▶ **YOUR GOAL**
Your answer must hold only the lines below from the line containing "subtotal: 2164.95 -> 2205.81" through the line containing "subtotal: 5505.00 -> 4805.00", each reproduced exactly.

(Beginning of DATASET EXCERPTS)

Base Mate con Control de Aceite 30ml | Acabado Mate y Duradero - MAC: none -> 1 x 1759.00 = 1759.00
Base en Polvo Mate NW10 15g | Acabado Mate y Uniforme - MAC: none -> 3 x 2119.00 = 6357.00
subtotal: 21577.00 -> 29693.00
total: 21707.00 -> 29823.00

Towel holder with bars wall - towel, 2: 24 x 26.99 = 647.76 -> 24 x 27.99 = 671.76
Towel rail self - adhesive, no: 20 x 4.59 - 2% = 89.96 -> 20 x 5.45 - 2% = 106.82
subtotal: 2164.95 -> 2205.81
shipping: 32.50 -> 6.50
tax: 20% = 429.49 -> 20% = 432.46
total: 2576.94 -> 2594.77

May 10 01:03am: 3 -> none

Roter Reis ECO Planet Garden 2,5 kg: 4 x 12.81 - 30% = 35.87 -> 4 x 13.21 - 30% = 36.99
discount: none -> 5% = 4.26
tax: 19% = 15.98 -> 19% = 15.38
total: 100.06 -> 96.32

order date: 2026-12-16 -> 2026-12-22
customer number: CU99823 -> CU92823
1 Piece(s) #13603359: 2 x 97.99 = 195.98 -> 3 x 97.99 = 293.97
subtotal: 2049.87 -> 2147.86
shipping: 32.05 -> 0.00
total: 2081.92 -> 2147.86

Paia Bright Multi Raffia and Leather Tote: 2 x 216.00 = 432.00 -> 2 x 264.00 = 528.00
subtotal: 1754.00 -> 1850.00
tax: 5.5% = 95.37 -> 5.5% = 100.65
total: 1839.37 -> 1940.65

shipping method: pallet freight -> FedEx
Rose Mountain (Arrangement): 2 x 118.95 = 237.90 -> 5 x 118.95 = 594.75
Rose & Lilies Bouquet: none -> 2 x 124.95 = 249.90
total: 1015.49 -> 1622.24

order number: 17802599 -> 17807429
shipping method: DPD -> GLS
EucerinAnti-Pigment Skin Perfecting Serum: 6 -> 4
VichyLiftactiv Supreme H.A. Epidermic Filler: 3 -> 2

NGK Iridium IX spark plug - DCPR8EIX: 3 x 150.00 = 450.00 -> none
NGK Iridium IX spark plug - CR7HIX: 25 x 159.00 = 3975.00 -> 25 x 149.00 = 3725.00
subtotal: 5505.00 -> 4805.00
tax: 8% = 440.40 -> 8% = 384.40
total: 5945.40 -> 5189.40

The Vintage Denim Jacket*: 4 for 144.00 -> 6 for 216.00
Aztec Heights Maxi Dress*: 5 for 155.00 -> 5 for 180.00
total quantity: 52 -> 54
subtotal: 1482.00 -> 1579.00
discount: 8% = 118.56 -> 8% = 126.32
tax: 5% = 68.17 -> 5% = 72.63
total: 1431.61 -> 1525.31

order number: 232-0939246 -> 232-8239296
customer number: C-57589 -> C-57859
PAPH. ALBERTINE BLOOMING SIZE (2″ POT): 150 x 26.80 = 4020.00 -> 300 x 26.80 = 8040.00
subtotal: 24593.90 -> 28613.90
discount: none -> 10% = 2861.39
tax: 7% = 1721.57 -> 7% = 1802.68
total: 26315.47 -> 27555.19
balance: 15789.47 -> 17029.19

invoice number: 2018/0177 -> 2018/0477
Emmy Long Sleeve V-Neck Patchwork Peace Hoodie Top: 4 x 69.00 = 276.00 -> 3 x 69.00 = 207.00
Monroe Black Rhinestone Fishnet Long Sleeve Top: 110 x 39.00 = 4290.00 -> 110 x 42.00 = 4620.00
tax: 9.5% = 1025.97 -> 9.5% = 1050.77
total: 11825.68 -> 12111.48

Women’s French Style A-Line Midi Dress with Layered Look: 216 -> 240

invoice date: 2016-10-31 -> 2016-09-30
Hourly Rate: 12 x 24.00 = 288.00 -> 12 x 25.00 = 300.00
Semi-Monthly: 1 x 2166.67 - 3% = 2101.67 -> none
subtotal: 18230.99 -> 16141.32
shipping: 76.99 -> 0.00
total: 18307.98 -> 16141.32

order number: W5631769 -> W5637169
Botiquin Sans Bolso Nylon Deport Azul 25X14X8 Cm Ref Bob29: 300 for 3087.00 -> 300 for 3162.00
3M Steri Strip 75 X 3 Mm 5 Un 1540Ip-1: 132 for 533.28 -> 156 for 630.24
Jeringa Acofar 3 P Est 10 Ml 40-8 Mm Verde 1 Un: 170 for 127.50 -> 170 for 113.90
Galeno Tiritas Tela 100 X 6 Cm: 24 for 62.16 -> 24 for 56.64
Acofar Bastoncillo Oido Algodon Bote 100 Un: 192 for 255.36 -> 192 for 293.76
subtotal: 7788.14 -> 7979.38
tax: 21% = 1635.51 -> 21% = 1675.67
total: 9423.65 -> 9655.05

(End of DATASET EXCERPTS)

▶ **WRITTEN ANSWER**
subtotal: 2164.95 -> 2205.81
shipping: 32.50 -> 6.50
tax: 20% = 429.49 -> 20% = 432.46
total: 2576.94 -> 2594.77

May 10 01:03am: 3 -> none

Roter Reis ECO Planet Garden 2,5 kg: 4 x 12.81 - 30% = 35.87 -> 4 x 13.21 - 30% = 36.99
discount: none -> 5% = 4.26
tax: 19% = 15.98 -> 19% = 15.38
total: 100.06 -> 96.32

order date: 2026-12-16 -> 2026-12-22
customer number: CU99823 -> CU92823
1 Piece(s) #13603359: 2 x 97.99 = 195.98 -> 3 x 97.99 = 293.97
subtotal: 2049.87 -> 2147.86
shipping: 32.05 -> 0.00
total: 2081.92 -> 2147.86

Paia Bright Multi Raffia and Leather Tote: 2 x 216.00 = 432.00 -> 2 x 264.00 = 528.00
subtotal: 1754.00 -> 1850.00
tax: 5.5% = 95.37 -> 5.5% = 100.65
total: 1839.37 -> 1940.65

shipping method: pallet freight -> FedEx
Rose Mountain (Arrangement): 2 x 118.95 = 237.90 -> 5 x 118.95 = 594.75
Rose & Lilies Bouquet: none -> 2 x 124.95 = 249.90
total: 1015.49 -> 1622.24

order number: 17802599 -> 17807429
shipping method: DPD -> GLS
EucerinAnti-Pigment Skin Perfecting Serum: 6 -> 4
VichyLiftactiv Supreme H.A. Epidermic Filler: 3 -> 2

NGK Iridium IX spark plug - DCPR8EIX: 3 x 150.00 = 450.00 -> none
NGK Iridium IX spark plug - CR7HIX: 25 x 159.00 = 3975.00 -> 25 x 149.00 = 3725.00
subtotal: 5505.00 -> 4805.00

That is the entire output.